Keller : Eh bien, tu sais quoi, pendant tout ce podcast, j’ai en quelque sorte esquivé toutes tes questions en répondant que c’était au cas par cas. Je ne sais pas si je peux vraiment le faire pour cette fois. Bon, ok, laisse-moi juste te raconter quelque chose dont Kathy et moi avons discuté l’année dernière. Si Jésus-Christ a réellement été ressuscité des morts, s’il s’est vraiment levé, est sorti, a été vu par des centaines de personnes, leur a parlé. S’il a été ressuscité des morts, alors tu sais quoi ? Tout va s’arranger. Peu importe ce qui t’inquiète en ce moment, ce qui t’effraie, tout va en fait s’arranger. Parce que tu dois te rappeler que nous ne parlons pas seulement de personnes ressuscitées. Jésus Christ est, et c’est là que le christianisme est unique, nous parlons d’un monde ressuscité. Il y a beaucoup d’autres religions qui parlent d’une vie future après la mort, mais dans un monde immatériel. En d’autres termes, tu obtiens une sorte de consolation pour le monde que nous avons perdu. Le christianisme dit qu’il ne s’agit pas seulement de ressusciter nos corps, mais que le monde sera en fait un monde matériel purifié de tout mal, de toute souffrance et de tout péché.
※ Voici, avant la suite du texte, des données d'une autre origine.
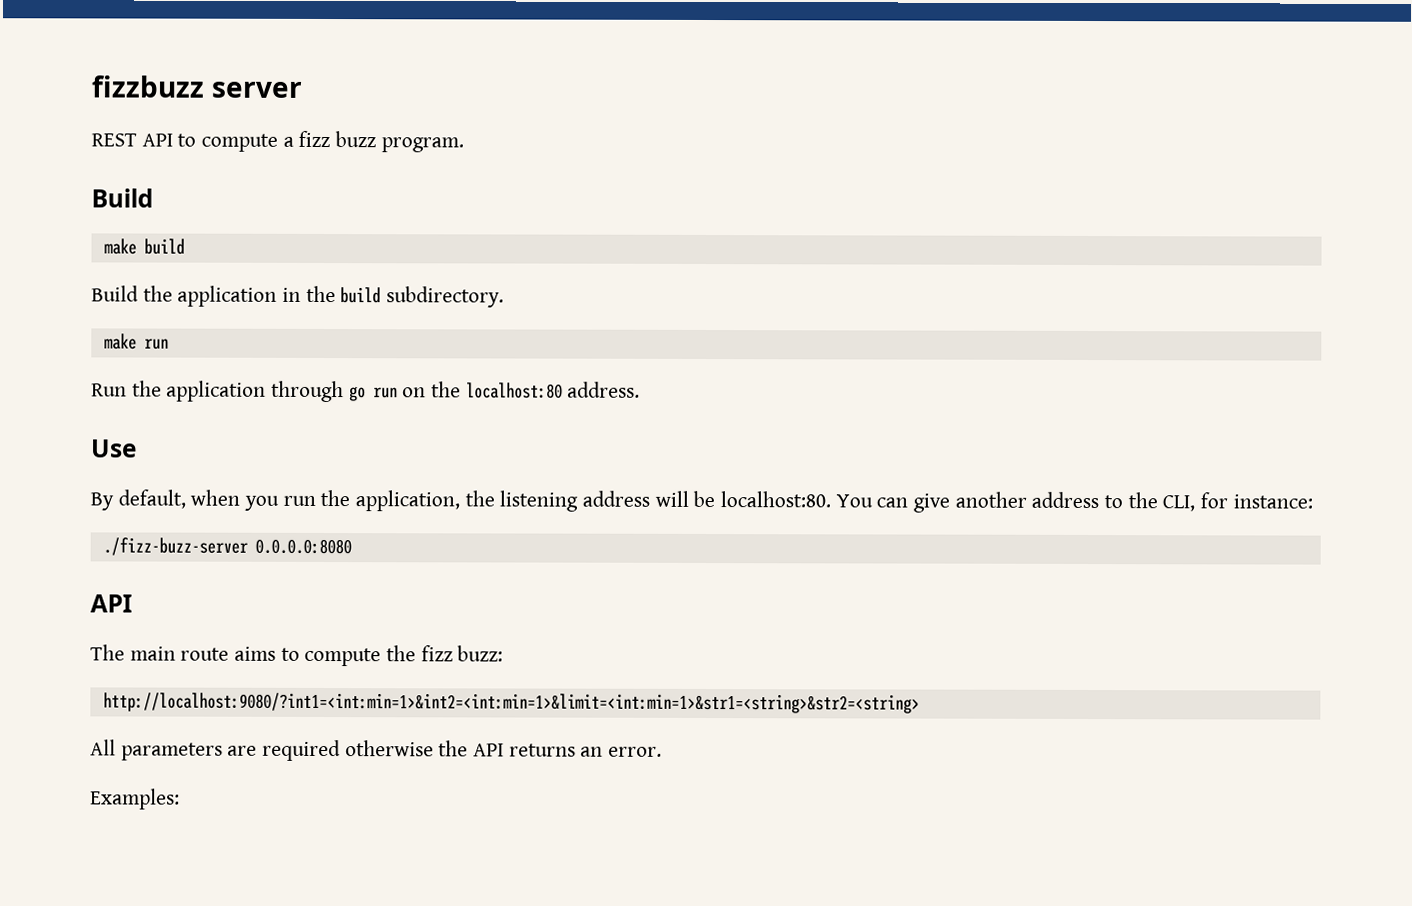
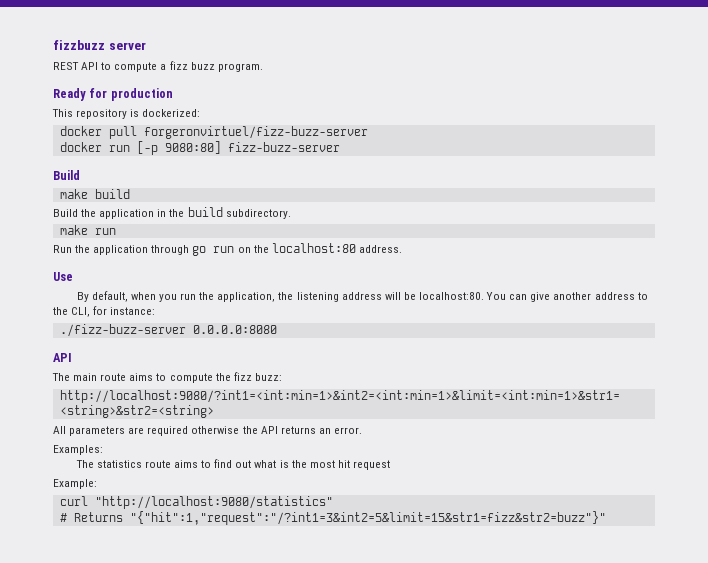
(464, 145) none -> [53,88,173,101] [52,109,201,119] [59,126,368,139] [59,141,340,155] // Ready for production // This repository is dockerized: // docker pull forgeronvirtuel/fizz-buzz-server // docker run [-p 9080:80] fizz-buzz-server
(180, 799) none -> [75,459,390,470] [53,479,97,489] [59,496,333,509] [59,511,606,525] // The statistics route aims to find out what is the most hit request // Example: // curl "http://localhost:9080/statistics" // # Returns "{"hit":1,"request":"/?int1=3&int2=5&limit=15&str1=fizz&str2=buzz"}"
Si Jésus-Christ a été ressuscité des morts, alors le monde entier sera, en un sens, ressuscité et tout ira bien. Tout. On ne sait pas comment. Je ne sais pas comment, mais ça ira. Donc, et tu sais quoi ? En fait, en ce moment même, je ne pourrais pas être convaincu que Jésus n’a pas été ressuscité des morts, que ce soit intellectuellement ou existentiellement. Donc à chaque fois… et en fait, Kathy et moi, eh bien écoute, on pleure. On a beaucoup pleuré hier soir. Parfois, on est submergé par la réalité de la brièveté de ce qu’il nous reste ici-bas. Et on était juste en train de pleurer ensemble, et de pleurer, pleurer. Et puis on se rappelle que si Jésus-Christ est ressuscité des morts, tout va bien se passer. Et alors, tu as beau essuyer tes larmes, tu n’arrêtes pas de pleurer. C’est comme du sel dans une plaie, qui empêche la plaie de s’infecter. Ça empêche la plaie de s’infecter. Mais ça ne veut pas dire que, jusqu’à la fin… Tu vois, jusqu’à ce qu’on rencontre Jésus-Christ, on aura toujours nos blessures. Elles vont être guéries, mais elles seront guéries par lui. Donc, je pense que là encore… oui, je reviendrais encore à l’idée que si Jésus-Christ est ressuscité des morts – et qu’il est – alors tout ira bien.

 

Moore : Eh bien, c’est un bon mot pour terminer. Le livre s’appelle Une espérance en ces temps troublés de Tim Keller. Et je suis vraiment reconnaissant pour toi, Tim, et pour la façon dont Dieu t’utilise dans ma vie. Et j’encourage tout le monde à lire ce livre Une espérance en ces temps troublés. Merci d’être avec nous aujourd’hui.

 

Keller : C’était formidable d’être avec toi, Russ.

 

Moore : Et je vous encourage, si vous voulez plus d’informations sur ce livre ou d’autres ressources, à cliquer sur la couverture en bas. Il y aura des notes d’émission à ce sujet. N’oubliez pas non plus de m’envoyer les questions éthiques qui vous préoccupent, peut-être dans votre famille ou votre église, et nous y répondrons sur le podcast solo. Et n’oubliez pas d’envoyer ce message à quelqu’un qui pourrait en bénéficier. C’était Russell Moore et vous écoutez Signposts.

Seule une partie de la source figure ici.